YC-Backed Bop.fm Links Together Music Silos Like Spotify, Rdio And iTunes To Share Tracks Universally

Competition for listeners among digital music companies is tough — and getting tougher. But while each builds a business that it hopes will stand out enough from the rest of the pack, a new startup called Bop.fm, incubated at Y Combinator this past summer, is blurring those distinctions a bit, with a platform that meshes all the services together on a universal platform — a “canonical home for music on the internet,” as Bop.fm’s co-founder and CEO Shehzad Daredia puts it.

Bop works like this: You can search for and listen to any song on Bop.fm. The service detects what music subscriptions you may have and provides tracks from those services first — currently it catalogues streaming services Spotify and Rdio, as well as free services like YouTube and SoundCloud, and paid-for download services like iTunes, Amazon and Google Play; it plans to add more.

In cases where you do not subscribe to Spotify or Rdio, or the track is not available on either, a user is given a YouTube link, or a SoundCloud link. You also get options to buy and download tracks. In each case, what Bop.fm has done is use the digital “fingerprint” of each track effectively to map each of these services on top of each other so that you get just one option for listening to it, and one for purchasing.

Then, you can create a link to that song to share with others. That link comes back to Bop.fm, and as with your original listening experience, Bop.fm detects which services you use before serving a result.

This is a service that has been built with users in mind: it can be annoying when something is shared by someone you can’t access. Living in London but connected to a lot of people in the U.S., I know this frustration firsthand. (I’ve lost count of the number of times that Twitter links to interesting video clips have taken me to static screens with a “sorry, not accessible in your region” message.) As Daredia tells me, “You don’t have to use the same JPEG viewer when you look at a picture, so why should I have to use the same music service?” (Note to Bop.fm: please do this for video next.)

There is also a B2B2C relevance here. Publishers or site operators who want to make sure that links that they are publishing, or allowing others to publish, work for everyone who sees them, not just those in a particular region.

As Geoff Ralston of Y Combinator describes it, “The ongoing proliferation of music services such as these make a service like Bop a near inevitability.” Indeed, without any obvious promotion, Bop.fm, in private beta, is already streaming 100,000 songs per day from consumer traffic and sites like RapGenius.com, one of Bop’s first partners, where it powers music playback.

(And now, for a little music break to demonstrate the service, a hat-tip to music services working together harmoniously:)

When I first heard about Bop.fm, I was very intrigued. It reminds me a bit of another startup called Soundrop, which is also integrating track playback across different music services. The difference is that it does so in communal “listening rooms” while Bop.fm offers the experience on a single-track basis, with options to purchase tracks alongside listening.

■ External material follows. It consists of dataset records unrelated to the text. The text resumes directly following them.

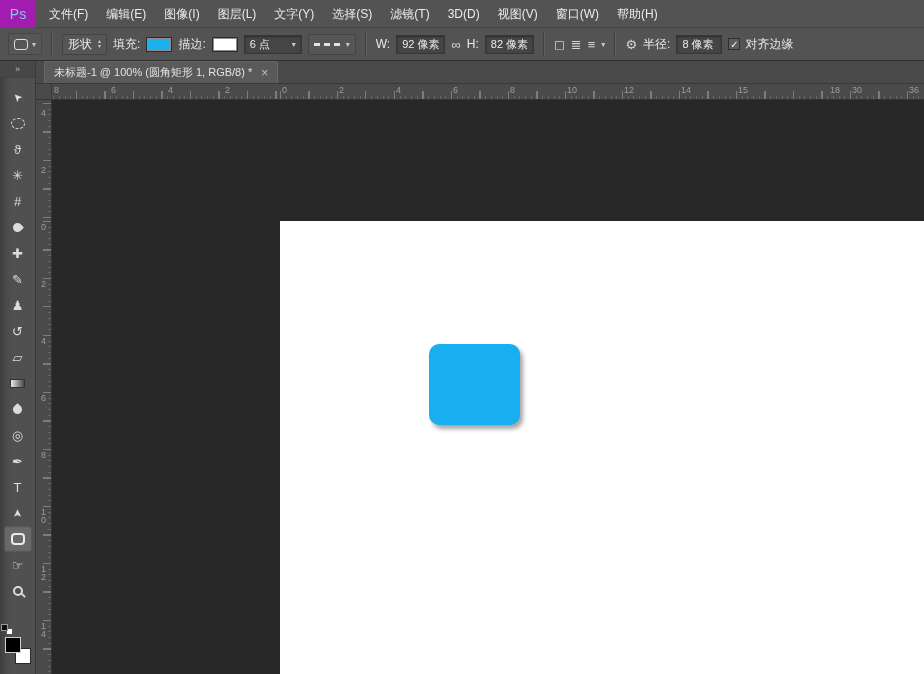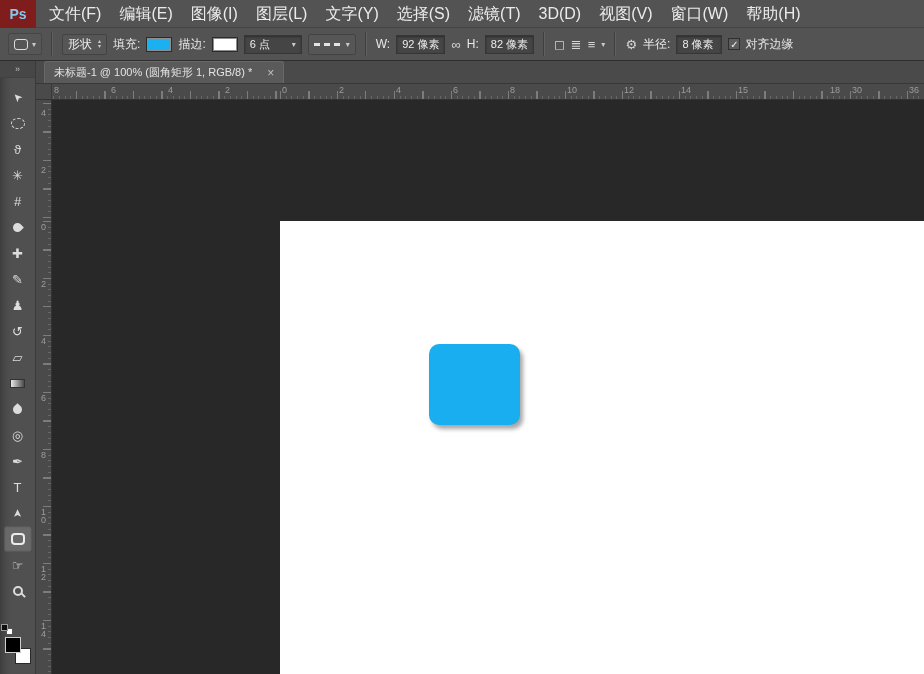--- a/index.html
+++ b/index.html
@@ -13,8 +13,8 @@
   
   .menubar { position:absolute; left:0; top:0; width:924px; height:28px;
     background:#535353; border-bottom:1px solid #454545; display:flex; align-items:center; z-index:20; }
-  .ps-logo { width:36px; height:28px; background:#7f1d1d; color:#85c8ee;
-    font-weight:bold; font-size:14px; display:flex; align-items:center; justify-content:center; margin-right:4px; }
+  .ps-logo { width:36px; height:28px; background:#a21caf; color:#85c8ee;
+    font-weight:normal; font-size:14px; display:flex; align-items:center; justify-content:center; margin-right:4px; }
   .menu-item { padding:0 9px; font-size:16px; color:#ebebeb; line-height:28px; }
 
   

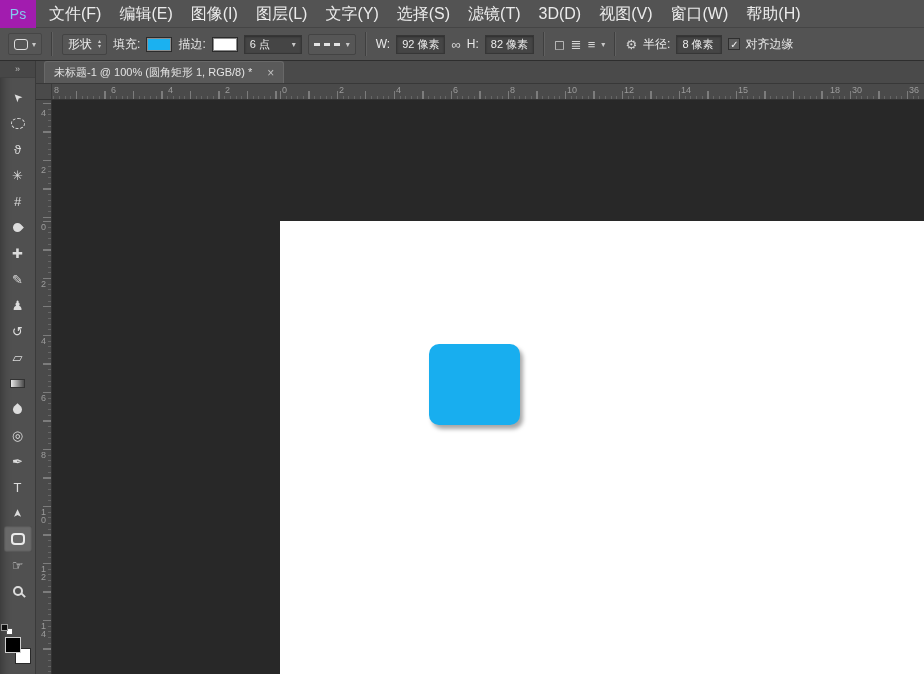--- a/index.html
+++ b/index.html
@@ -15,7 +15,7 @@
     background:#535353; border-bottom:1px solid #454545; display:flex; align-items:center; z-index:20; }
   .ps-logo { width:36px; height:28px; background:#a21caf; color:#85c8ee;
     font-weight:normal; font-size:14px; display:flex; align-items:center; justify-content:center; margin-right:4px; }
-  .menu-item { padding:0 9px; font-size:16px; color:#ebebeb; line-height:28px; }
+  .menu-item { padding:0 9px; font-size:12px; color:#ebebeb; line-height:28px; }
 
   
   .optionsbar { position:absolute; left:0; top:28px; width:924px; height:33px;

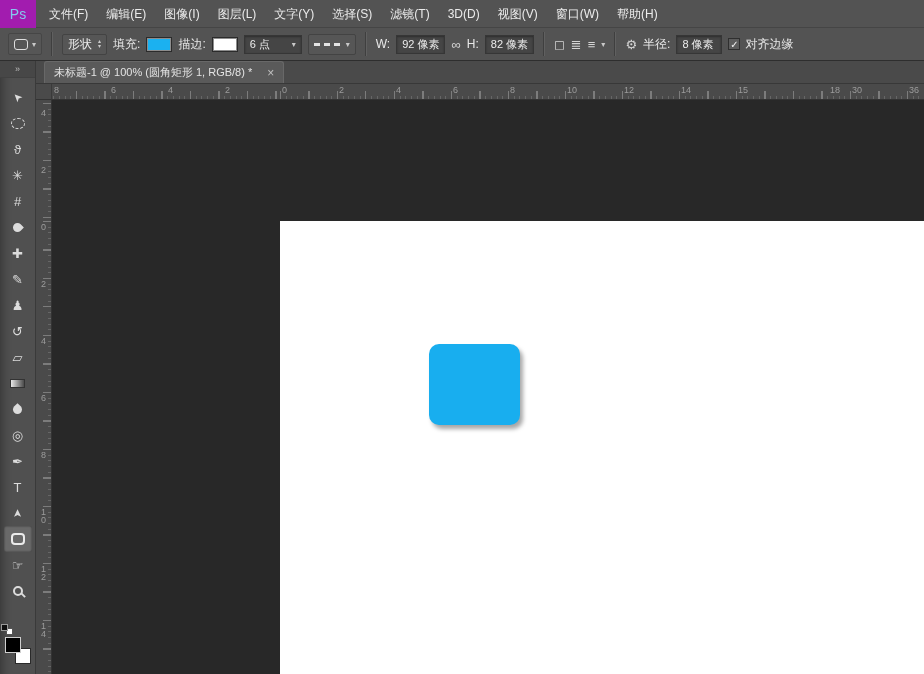--- a/index.html
+++ b/index.html
@@ -45,7 +45,7 @@
   .tabbar { position:absolute; left:36px; top:61px; width:888px; height:23px;
     background:#4a4a4a; border-bottom:1px solid #383838; display:flex; align-items:flex-end; z-index:5; }
   .tab { margin-left:8px; height:22px; background:#5a5a5a; border:1px solid #686868; border-bottom:none;
-    border-radius:3px 3px 0 0; display:flex; align-items:center; padding:0 9px; gap:15px;
+    border-radius:3px 3px 0 0; display:flex; align-items:center; padding:0 9px; gap:9px;
     font-size:11px; color:#e3e3e3; white-space:nowrap; }
   .tab-close { color:#c0c0c0; font-size:12px; }
 

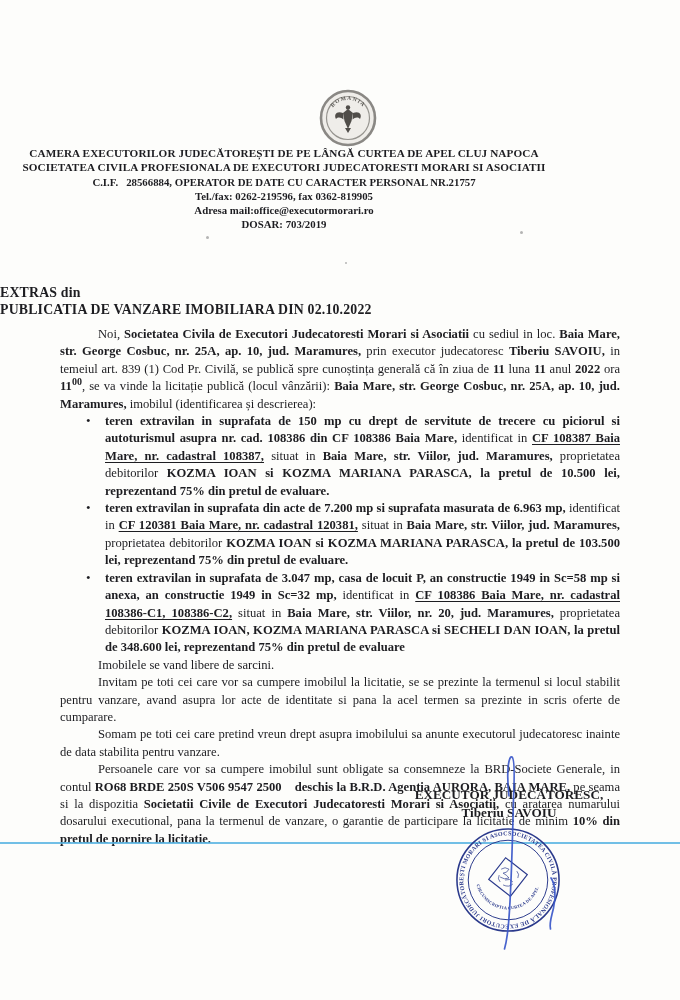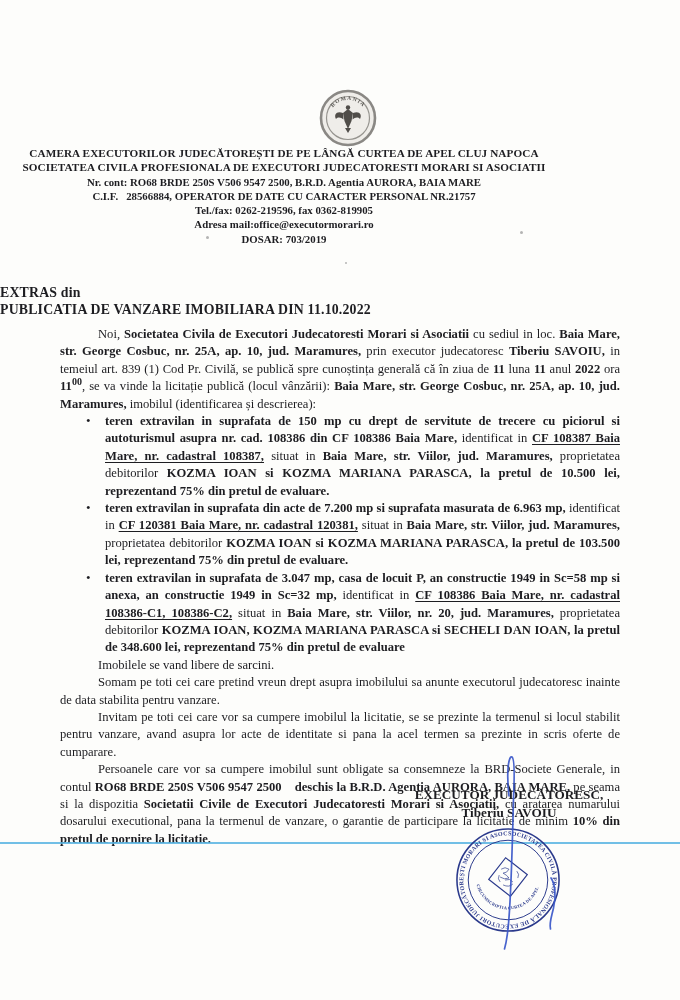--- a/index.html
+++ b/index.html
@@ -79,7 +79,6 @@
   <header class="letterhead">
     <div class="lh-big">CAMERA EXECUTORILOR JUDECĂTOREȘTI DE PE LÂNGĂ CURTEA DE APEL CLUJ NAPOCA</div>
     <div class="lh-big">SOCIETATEA CIVILA PROFESIONALA DE EXECUTORI JUDECATORESTI MORARI SI ASOCIATII</div>
-    <div class="lh-small">Nr. cont: RO68 BRDE 250S V506 9547 2500, B.R.D. Agentia AURORA, BAIA MARE</div>
     <div class="lh-small">C.I.F.&nbsp;&nbsp;&nbsp;28566884, OPERATOR DE DATE CU CARACTER PERSONAL NR.21757</div>
     <div class="lh-small">Tel./fax: 0262-219596, fax 0362-819905</div>
     <div class="lh-small">Adresa mail:office@executormorari.ro</div>

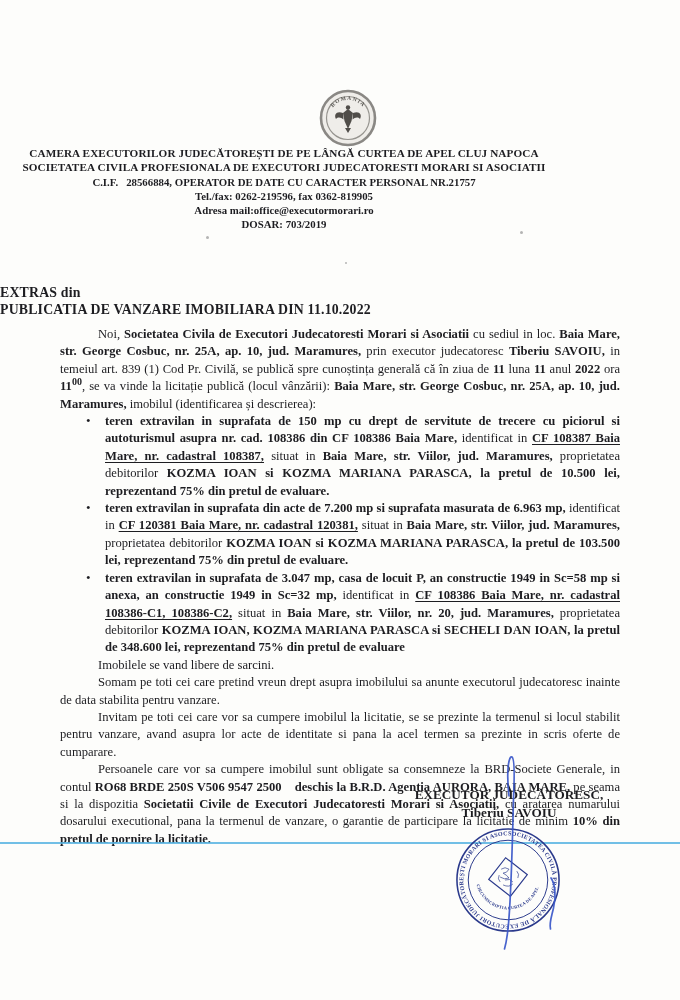--- a/index.html
+++ b/index.html
@@ -91,7 +91,7 @@
 
   <h1 class="title">
     <span>EXTRAS din</span><br>
-    <span>PUBLICATIA DE VANZARE IMOBILIARA DIN 11.10.2022</span>
+    <span>PUBLICATIA DE VANZARE IMOBILIARA DIN 02.10.2022</span>
   </h1>
 
   <main class="bodytext">

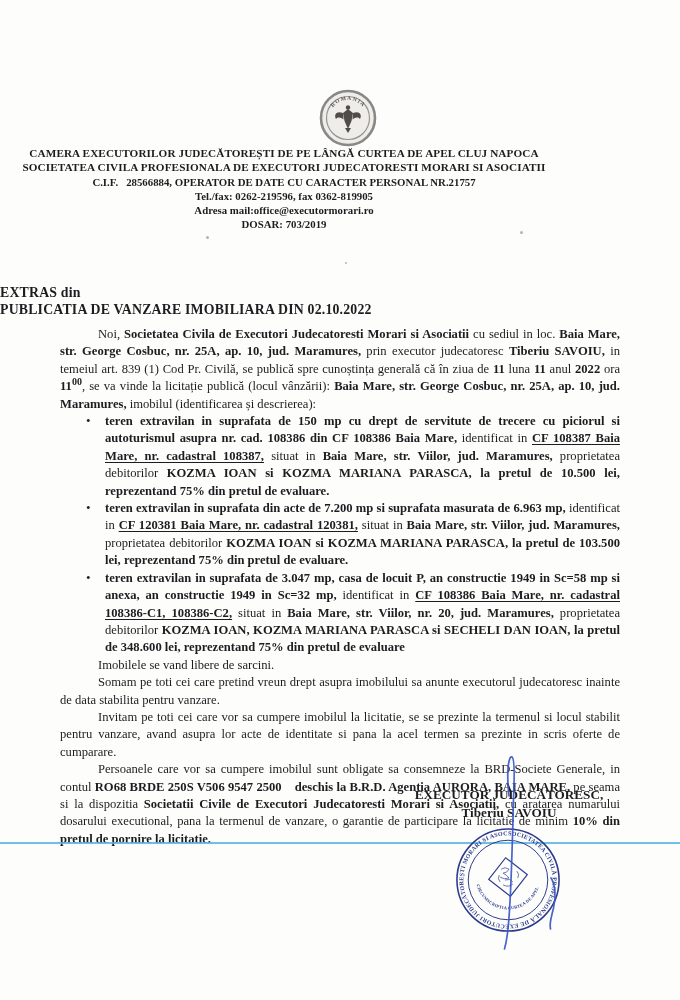--- a/index.html
+++ b/index.html
@@ -111,8 +111,8 @@
     </div>
 
     <p class="para indent"><span>Imobilele se vand libere de sarcini.</span></p>
+    <p class="para indent"><span>Invitam pe toti cei care vor sa cumpere imobilul la licitatie, se se prezinte la termenul si locul stabilit pentru vanzare, avand asupra lor acte de identitate si pana la acel termen sa prezinte in scris oferte de cumparare.</span></p>
     <p class="para indent"><span>Somam pe toti cei care pretind vreun drept asupra imobilului sa anunte executorul judecatoresc inainte de data stabilita pentru vanzare.</span></p>
-    <p class="para indent"><span>Invitam pe toti cei care vor sa cumpere imobilul la licitatie, se se prezinte la termenul si locul stabilit pentru vanzare, avand asupra lor acte de identitate si pana la acel termen sa prezinte in scris oferte de cumparare.</span></p>
     <p class="para indent"><span>Persoanele care vor sa cumpere imobilul sunt obligate sa consemneze la BRD-Societe Generale, in contul </span><span class="b">RO68 BRDE 250S V506 9547 2500</span><span>&nbsp;&nbsp;&nbsp; </span><span class="b">deschis la B.R.D. Agentia AURORA, BAIA MARE,</span><span> pe seama si la dispozitia </span><span class="b">Societatii Civile de Executori Judecatoresti Morari si Asociatii,</span><span> cu aratarea numarului dosarului executional, pana la termenul de vanzare, o garantie de participare la licitatie de minim </span><span class="b">10% din pretul de pornire la licitatie.</span></p>
   </main>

Like Soundrop, Bop.fm has piqued the interest of music portals, as well as labels. For the former, it’s a way of potentially bringing in more users to their platforms longer-term (free links can lead to paid subscriptions or paid downloads). For the latter, it will be yet another way of making sure that the marketing effort expended on an artist gets the biggest bang. In a digital music world that seems to have had fragmentation built into it, Bop.fm is providing a consumer- and business-friendly way out of that.

Between them, the two co-founders, Daredia and Stefan Gomez, know a thing or two about how to leverage the concept of aggregation to build successful, consumer-focused businesses. Daredia tells me that collectively they have worked at 11 sites built on search, including the travel juggernaut Kayak (where Daredia led user acquisition), Billshrink (eventually sold to MasterCard) and Foodily.

Longer term, you can see a lot of potential for Bop.fm — the addition of playlists, more siloed music services, advertising, other merchandising and special pages dedicated to particular artists, as well as Bop being used to power music on platforms that, like Bop.fm itself, want to see less friction and more grooving.